__Task directions__. May I have the lines from the one containing "moved [30,663,273,772] ->" to the end of the entries, returned exactly and with nothing else?

══════════════════════════════

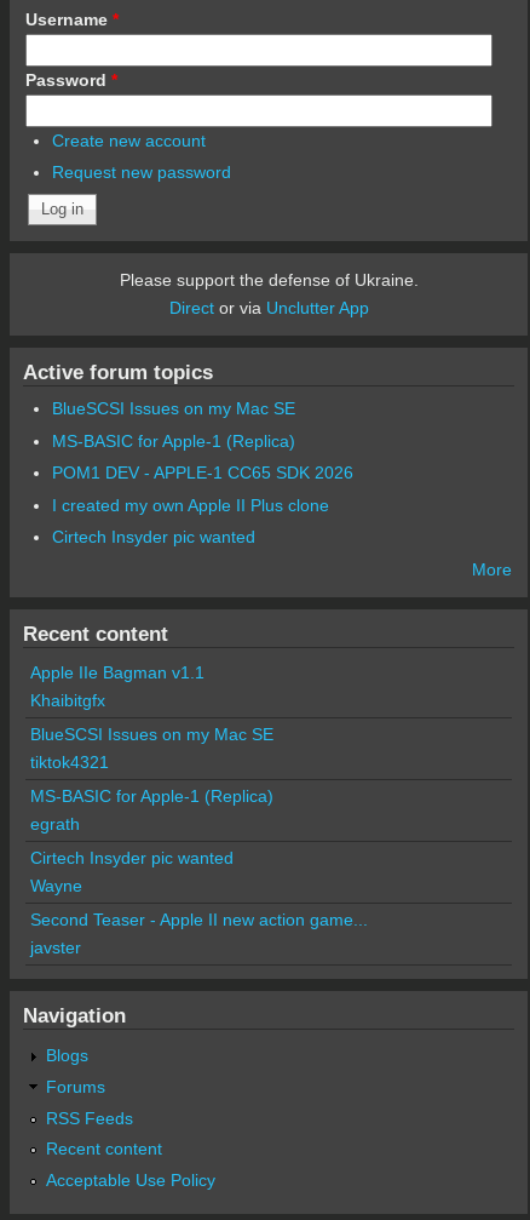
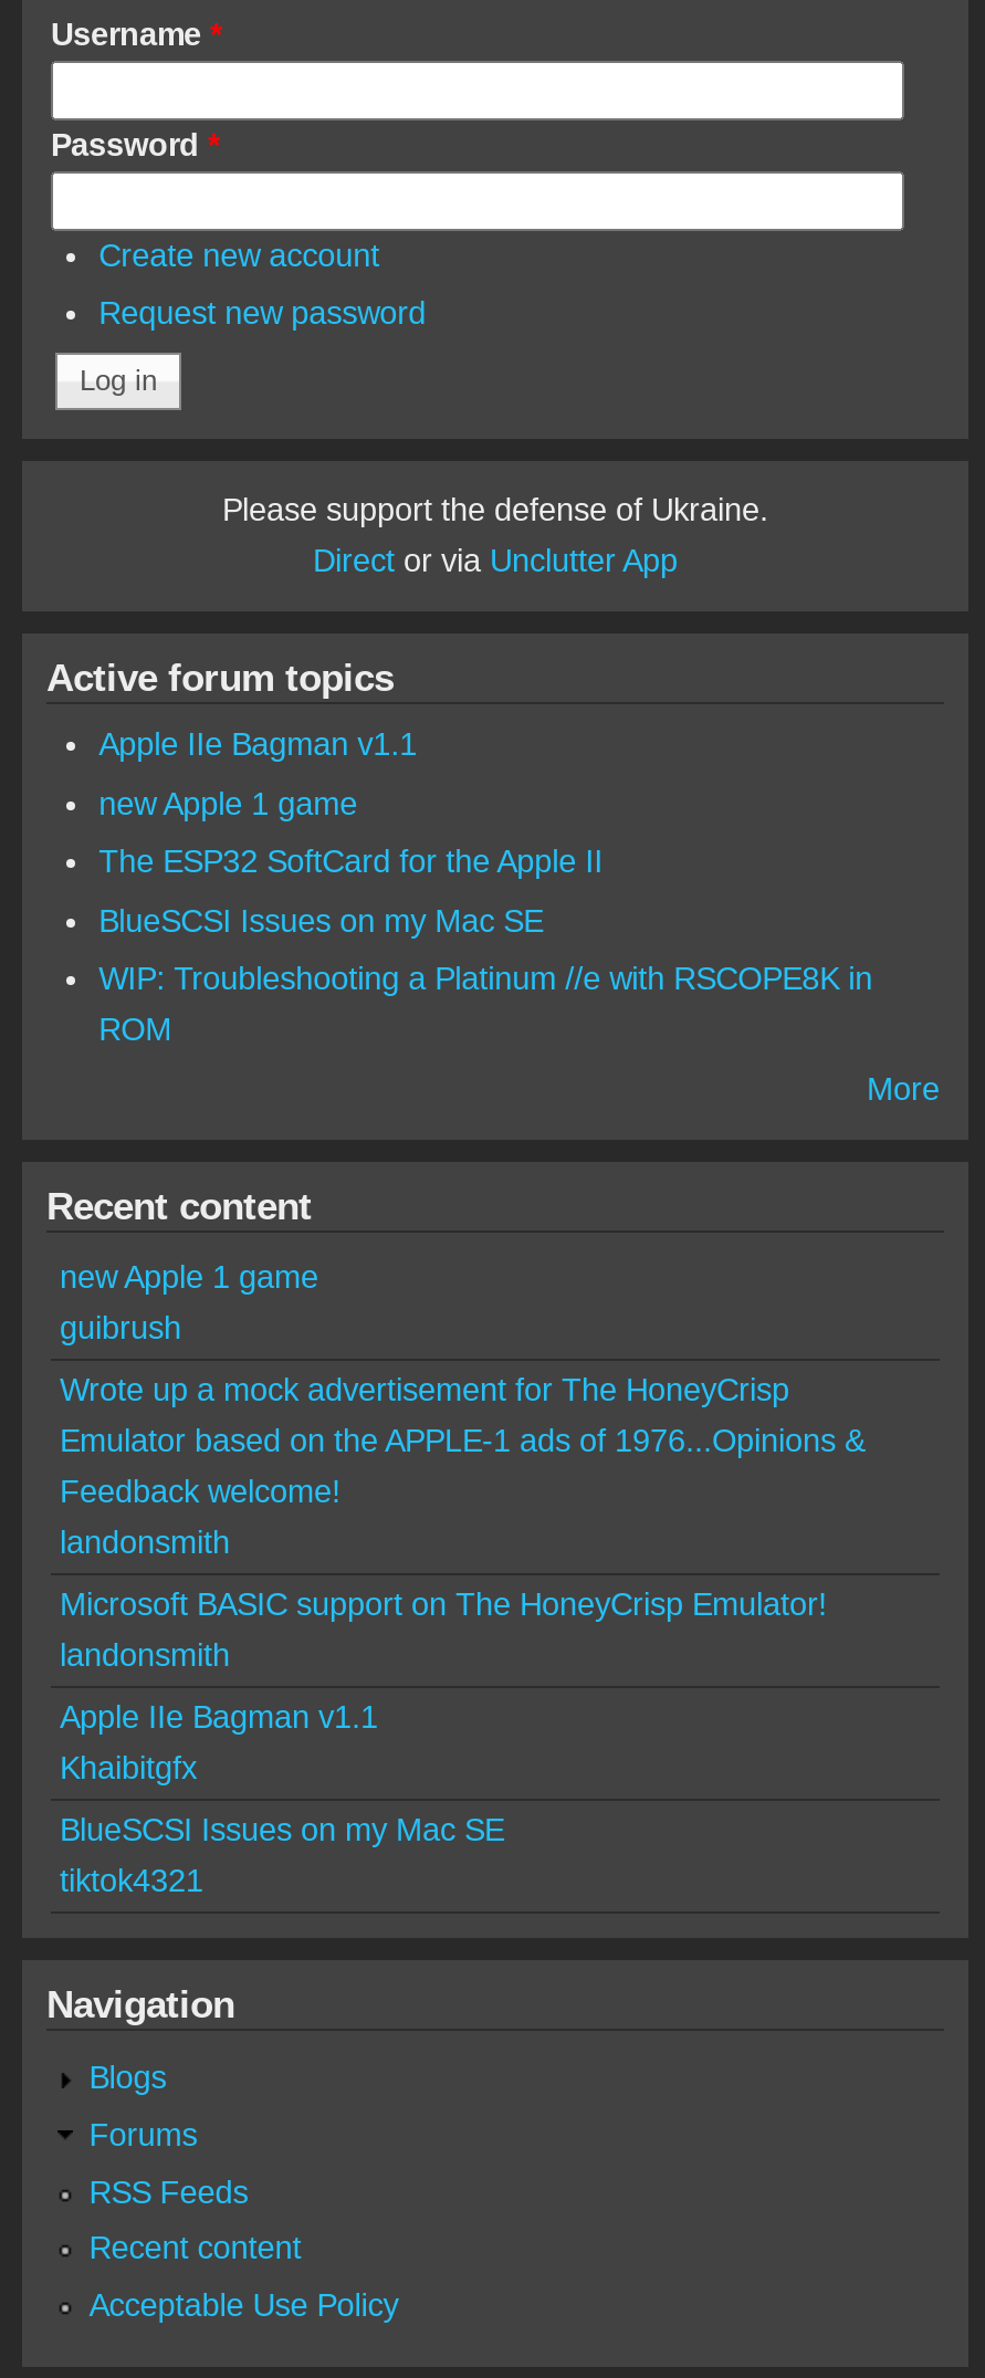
none -> [99,726,603,879] Apple IIe Bagman v1.1 | new Apple 1 game | The ESP32 SoftCard for the Apple II
[52,431,353,547] MS-BASIC for Apple-1 (Replica) | POM1 DEV - APPLE-1 CC65 SDK 2026 | I created my own Apple II Plus clone | Cirtech Insyder pic wanted -> [99,962,872,1048] WIP: Troubleshooting a Platinum //e with RSCOPE8K in | ROM
none -> [60,1259,865,1673] new Apple 1 game | guibrush | Wrote up a mock advertisement for The HoneyCrisp | Emulator based on the APPLE-1 ads of 1976...Opinions & | Feedback welcome! | landonsmith | Microsoft BASIC support on The HoneyCrisp Emulator! | landonsmith
moved [30,663,273,772] -> [60,1699,504,1898]: Apple IIe Bagman v1.1 | Khaibitgfx | BlueSCSI Issues on my Mac SE | tiktok4321
[30,786,368,957] MS-BASIC for Apple-1 (Replica) | egrath | Cirtech Insyder pic wanted | Wayne | Second Teaser - Apple II new action game... | javster -> none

══════════════════════════════

__Solution to this exercise__.
moved [30,663,273,772] -> [60,1699,504,1898]: Apple IIe Bagman v1.1 | Khaibitgfx | BlueSCSI Issues on my Mac SE | tiktok4321
[30,786,368,957] MS-BASIC for Apple-1 (Replica) | egrath | Cirtech Insyder pic wanted | Wayne | Second Teaser - Apple II new action game... | javster -> none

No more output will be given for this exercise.